There are very few constraints in our data warehouse, since we let the application databases do all the work of enforcing data integrity. This allows inserts to be very fast, but this can come at the cost of slower querying since the use of indices is more minimal.

This works out OK though, because we don't often query directly against the data warehouse. Instead we have our next layer for that:

3. Analytics

As needed depending on context, data is pulled from our warehouse into the different parts of our analytics layer. The data warehouse has several views that allow easy retrieval of data into different analytics systems. There are SQL views that construct a complete record of different entities in the system, creating pre-joined, tabular data that is easily retrieved with simple queries.

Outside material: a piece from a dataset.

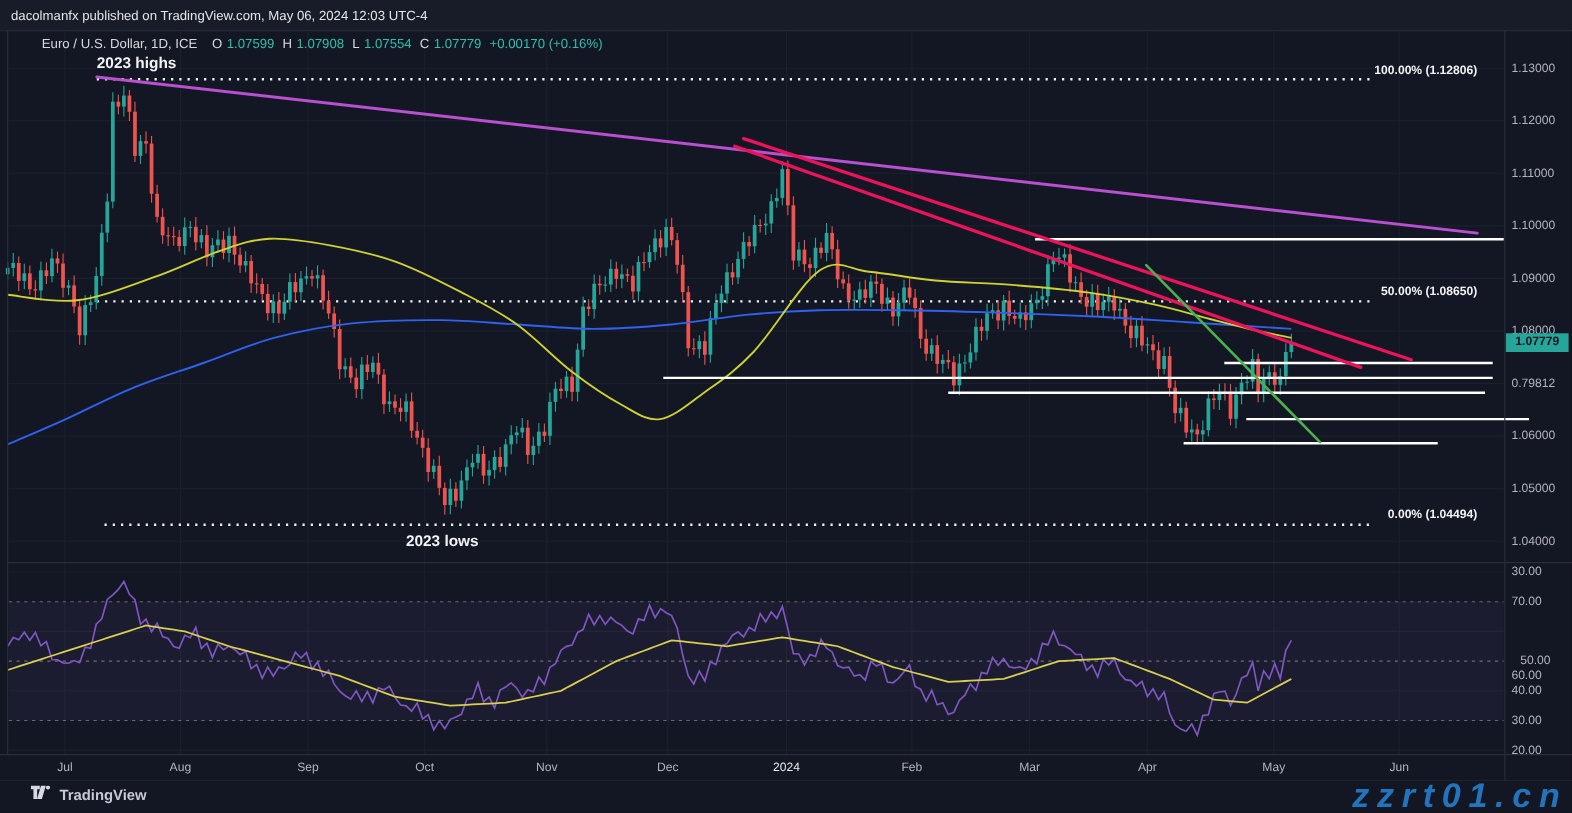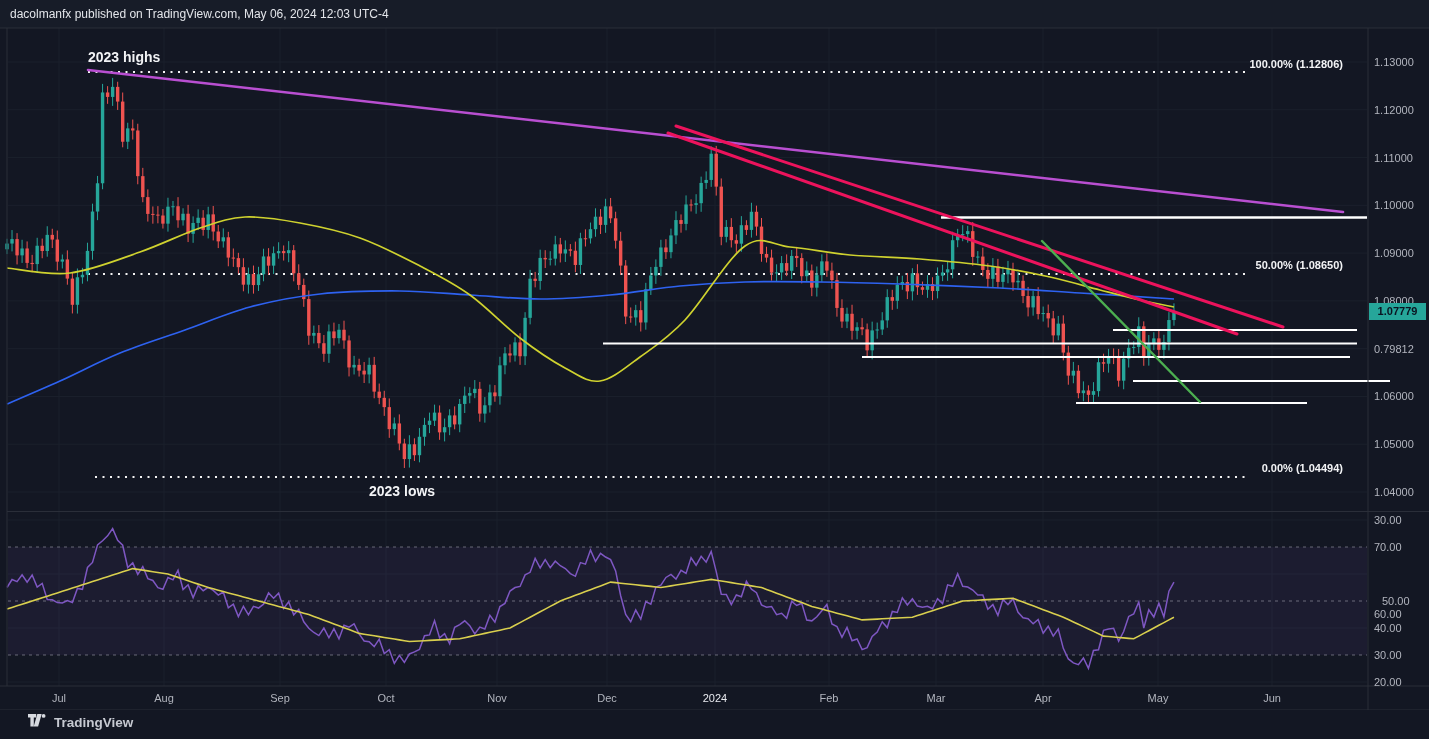"Euro / U.S. Dollar, 1D," div.abs { html: none -> <div> <span>Euro / U.S. Dollar, 1D, ICE</span> <span>O</span><span>1.07599</span> <span>H</span><span>1.07908</span> <span>L</span><span>1.07554</span> <span>C</span><span>1.07779</span> <span>+0.00170 (+0.16%)</span> </div> }
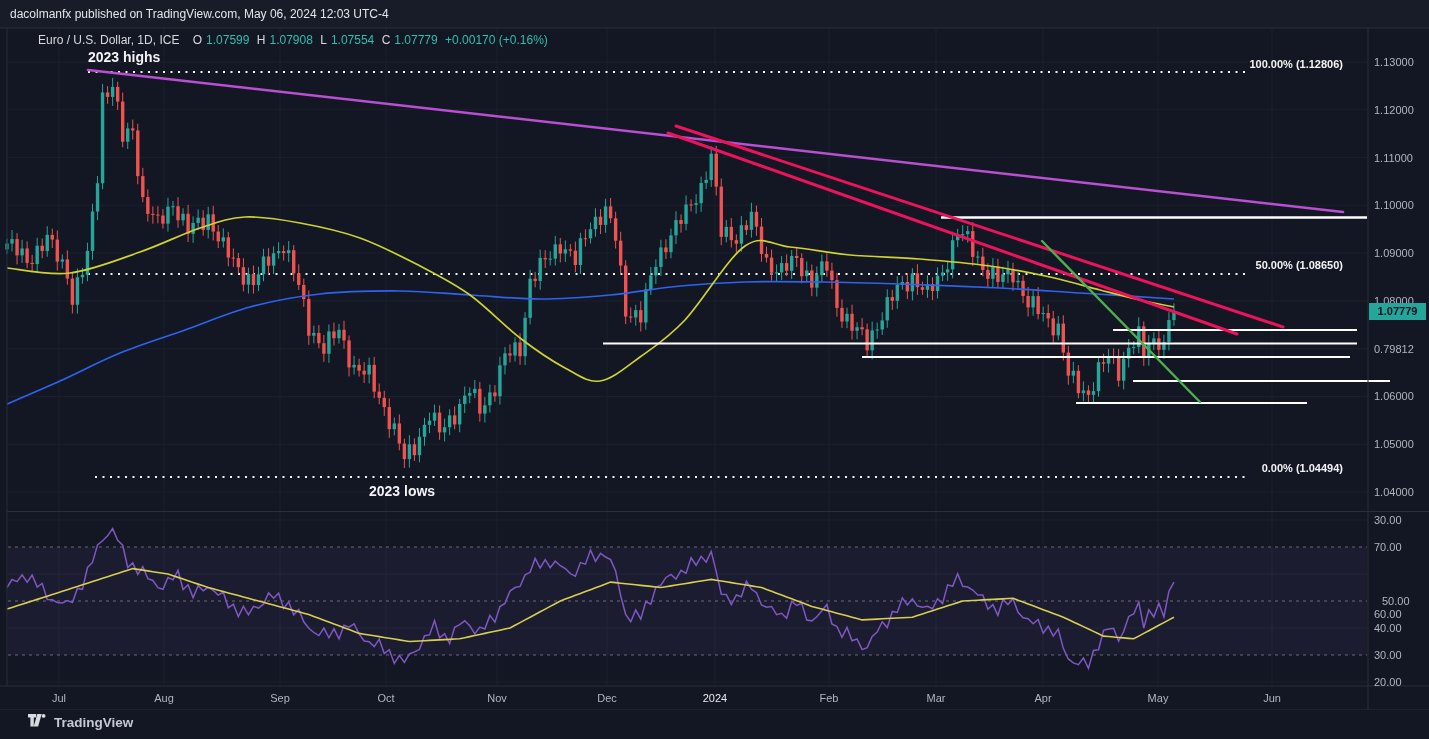"zzrt01.cn" div.abs { html: none -> <div>zzrt01.cn</div> }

There are a few database components to our analytics layer depending on the need:

  • Tableau Cloud - Much of our internal analytics and reporting is performed with Tableau. Tableau cloud natively stores its own copy of the data it needs, and queries it directly.
  • DuckDB - DuckDB is a local, in-process analytics database engine. It is often referred to as the SQLite of analytics, since it is run and queried locally rather than across a network as is often the case with other types of database. This makes DuckDB ideal for ad-hoc exploratory analytics, such as those you might do with a Jupyter notebook.
  • Clickhouse - Most of our merchant-facing analytics is performed with Clickhouse. This data is kept in flat tables that mirror the views composed in the data warehouse. This minimizes the number of joins to be performed, allowing speedy data retrieval. Clickhouse is FAST, which means that our merchants can get the data they need in a hurry.

Tableau and Clickhouse are both kept continually in sync with data that is generally only a few seconds behind our applications.

Any data used in DuckDB is initially populated from the data warehouse, and then refreshed/reloaded as needed.

Data Visualization

Above these data storage layers are the tools that actually surface the data and make it useful. There's a wide range of tools we use depending on who we are trying to show the data to, and some of these tools do quite a bit of analysis on their own.

  • Tableau: We are big Tableau fans. Tableau probably balances power and usability better than any other tool out there, and makes data exploration fun and easy.
  • Jupyter: Jupyter (and the languages and libraries it allows you to use) has a significant learning curve, but it's hard to beat the power and flexibility of the notebook interface. The huge python data ecosystem available brings AI/ML, visualization, and advanced data processing right to your laptop or workstation.
  • Evidence.dev: This BI tool renders a full set of reports into a self-contained, pre-built page. No spinning wheel waiting for your dashboard to load. This approach makes for great automated delivery of point-in-time reports, which dashboarding tools like Tableau don't do as well.
  • Superset: Part of the Apache data stack, Superset is perhaps most simply described as an open-source, web-only competitor to Tableau. This project grew out of AirBnB to become a popular way to build and display generalized data.
  • Custom charting: Sometimes when you want something done in exactly the right way, you have to do it yourself. Or rather, use a library to do it yourself. Or maybe you just need a chart or two sprinkled here and there. When this is the case, we reach for libraries like chart.js and Apache ECharts.

Conclusion

Corso tries to keep things simple, avoid Not Invented Here syndrome, and maintain structured data all the way up and down our stack. This has a small amount of overhead since we have to think about how data will be displayed to a user all the way back at the point of ingesting a web hook, but the payoff is a much more integrated and resilient data stack.

Discussions of ELT vs. ETL, how a data pipeline is constructed, and what types of analysis you can provide all become much easier under an a simplified approach like this. The higher up the stack you can push any decisions about distinct representations of your data, the more standardized all of your tools can be.

The end result? Easy reasoning about our data for anybody on the product and engineering teams, and our merchants get dashboards that are within a few seconds of live data, and easy implementation of new charts and analytics.